**Exercise objective:**
Give the data below again exactly as it stands. Omit the pictures.

**User interface change data:**

###

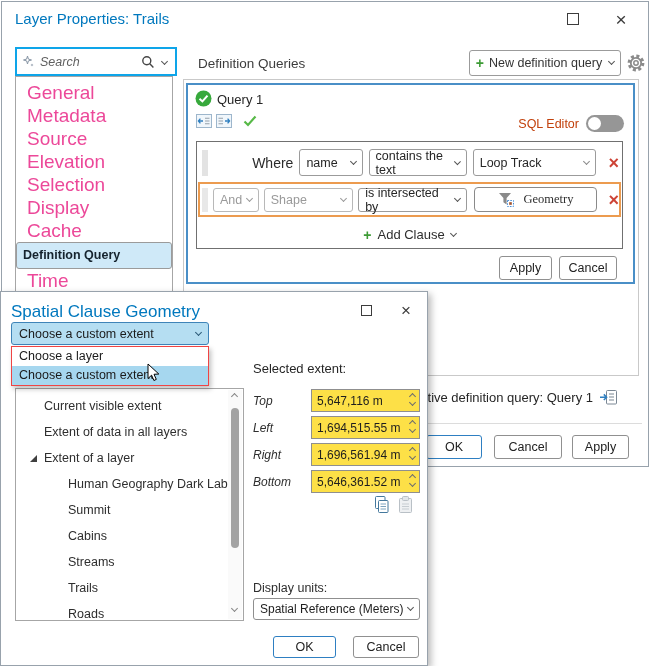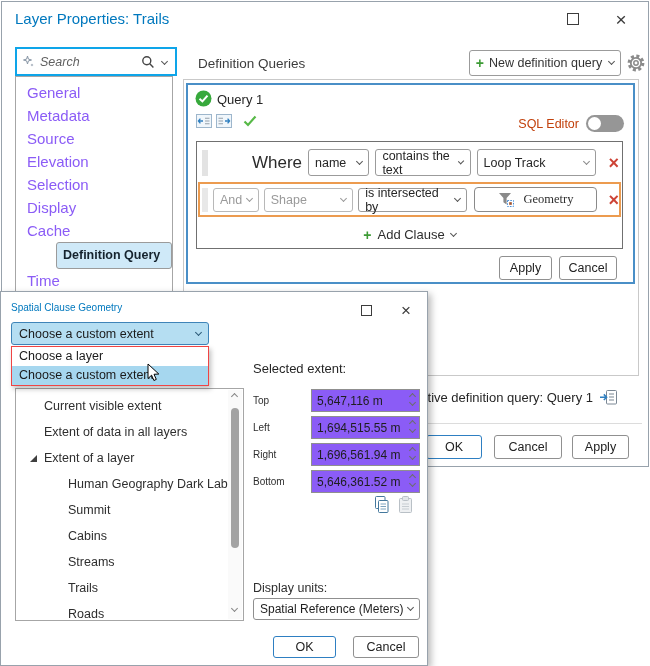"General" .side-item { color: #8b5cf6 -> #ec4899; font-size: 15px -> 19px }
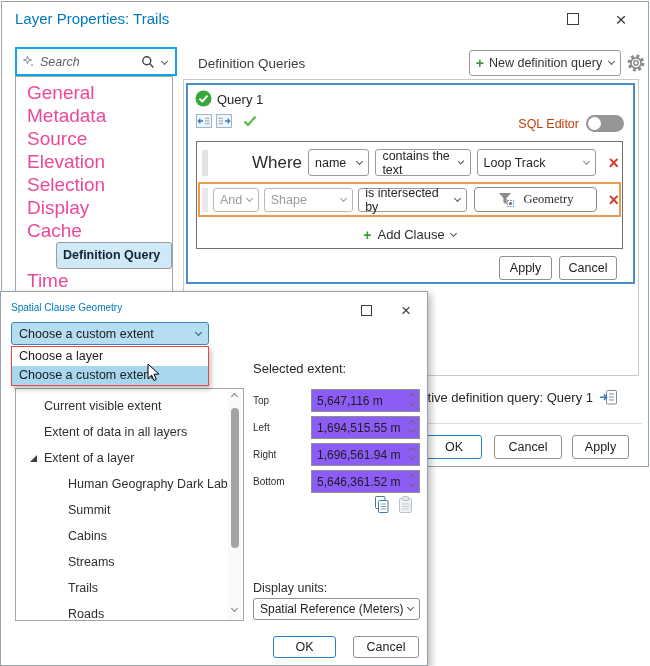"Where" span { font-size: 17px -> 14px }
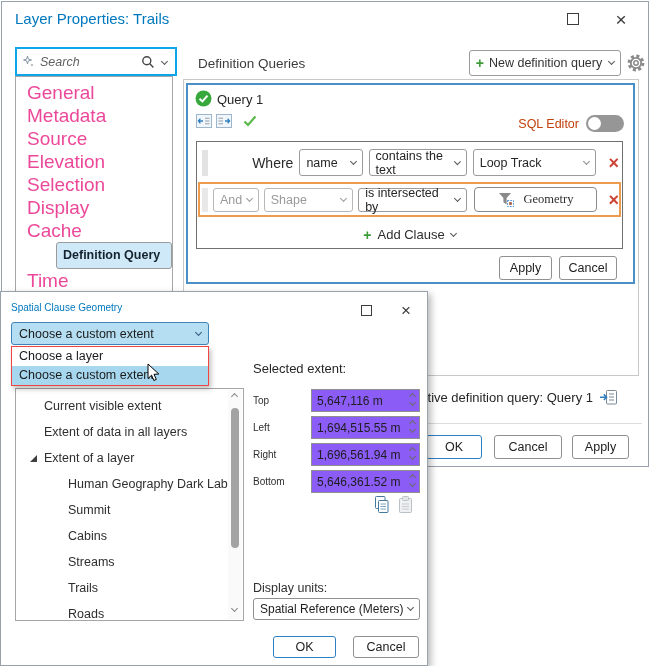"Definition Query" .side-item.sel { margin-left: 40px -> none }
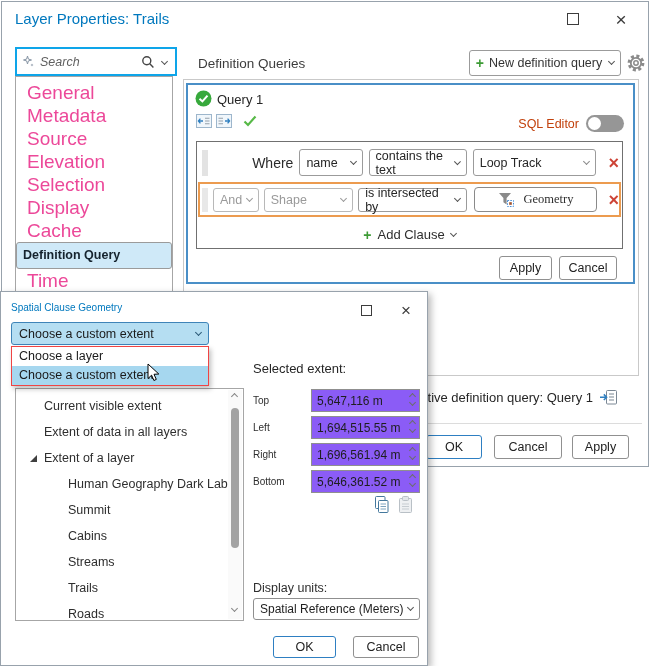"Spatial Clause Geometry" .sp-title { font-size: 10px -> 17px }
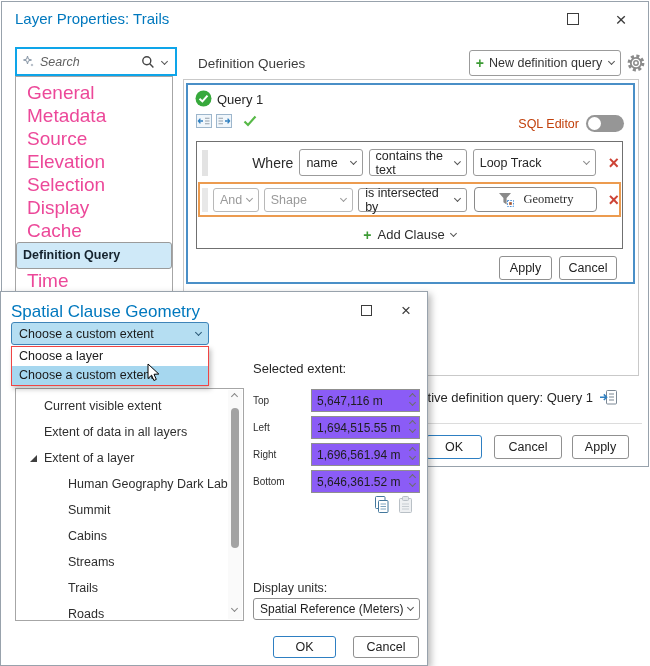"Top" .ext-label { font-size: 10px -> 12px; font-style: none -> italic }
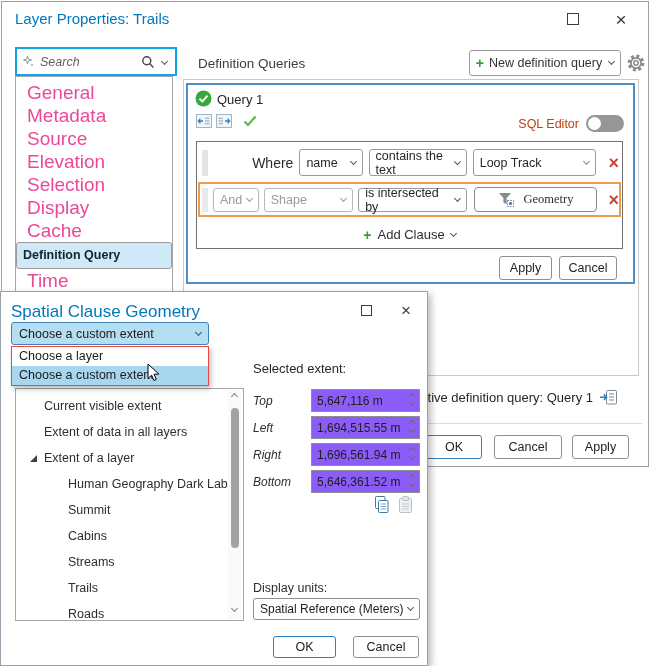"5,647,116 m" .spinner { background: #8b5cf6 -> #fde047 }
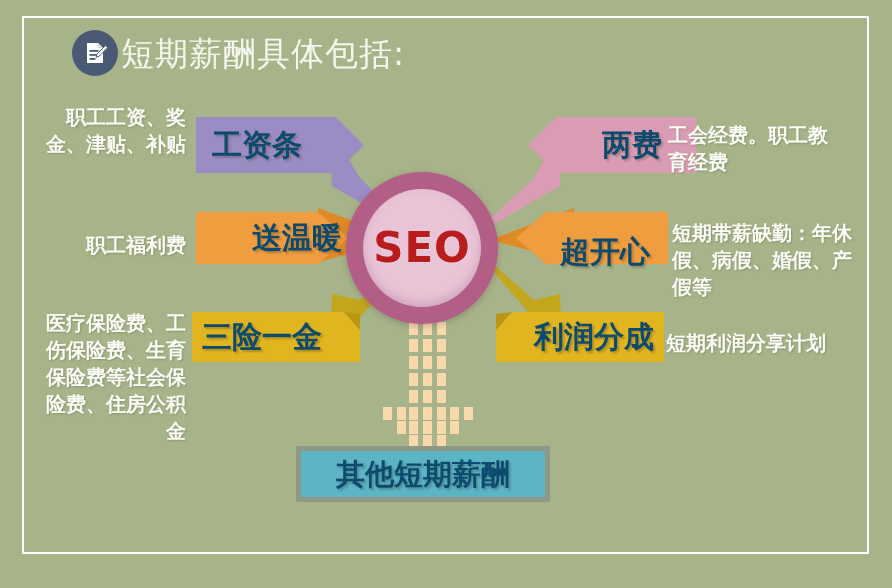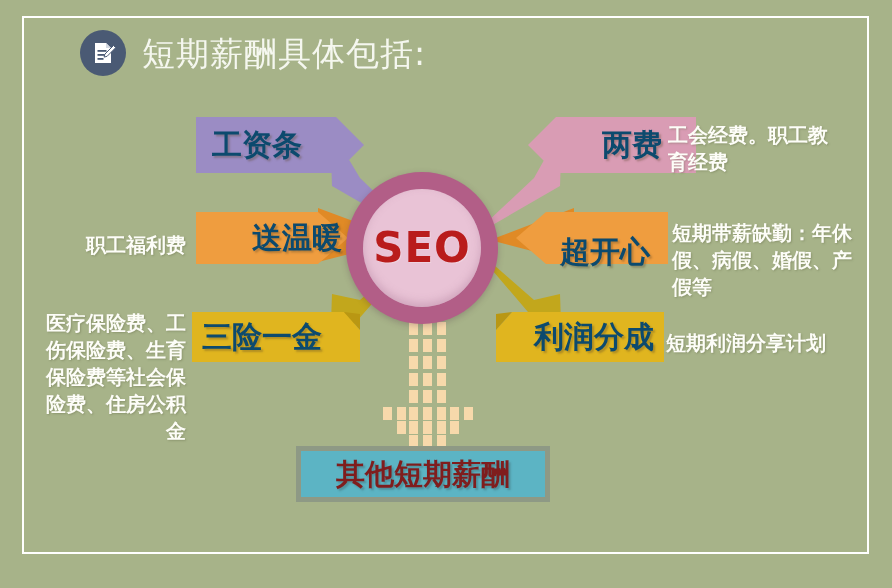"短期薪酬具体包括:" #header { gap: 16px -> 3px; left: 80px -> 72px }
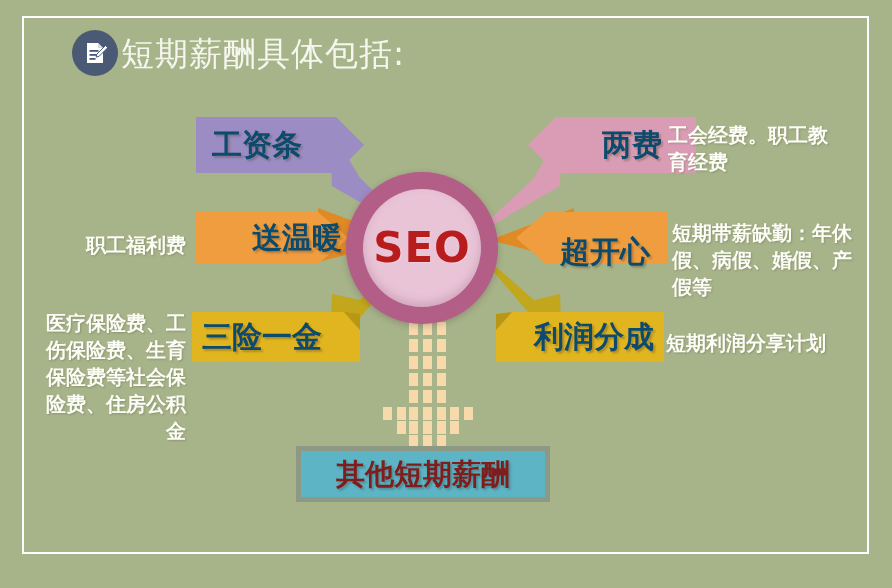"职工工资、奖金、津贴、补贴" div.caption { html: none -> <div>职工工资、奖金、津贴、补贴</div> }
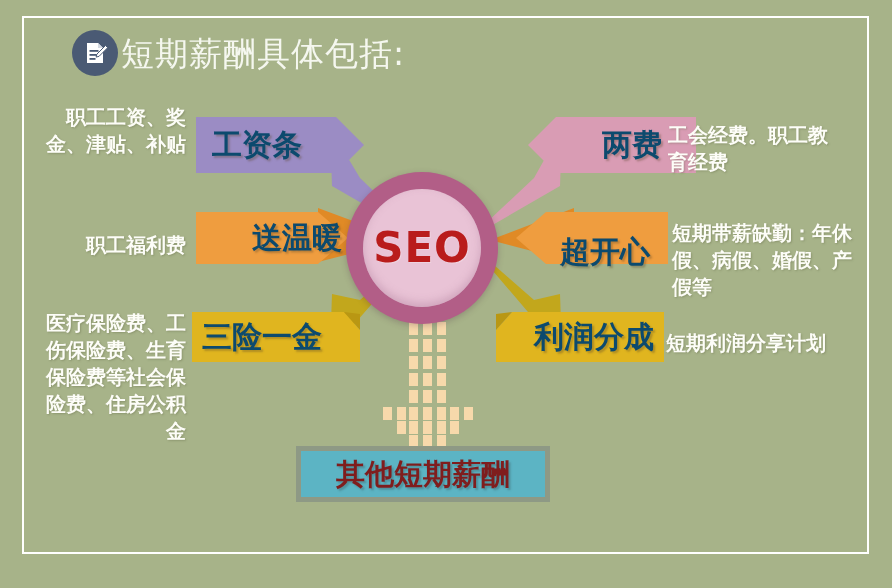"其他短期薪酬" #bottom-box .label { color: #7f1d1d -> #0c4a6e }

###

**Result of the exercise:**
"General" .side-item { color: #8b5cf6 -> #ec4899; font-size: 15px -> 19px }
"Where" span { font-size: 17px -> 14px }
"Definition Query" .side-item.sel { margin-left: 40px -> none }
"Spatial Clause Geometry" .sp-title { font-size: 10px -> 17px }
"Top" .ext-label { font-size: 10px -> 12px; font-style: none -> italic }
"5,647,116 m" .spinner { background: #8b5cf6 -> #fde047 }
"短期薪酬具体包括:" #header { gap: 16px -> 3px; left: 80px -> 72px }
"职工工资、奖金、津贴、补贴" div.caption { html: none -> <div>职工工资、奖金、津贴、补贴</div> }
"其他短期薪酬" #bottom-box .label { color: #7f1d1d -> #0c4a6e }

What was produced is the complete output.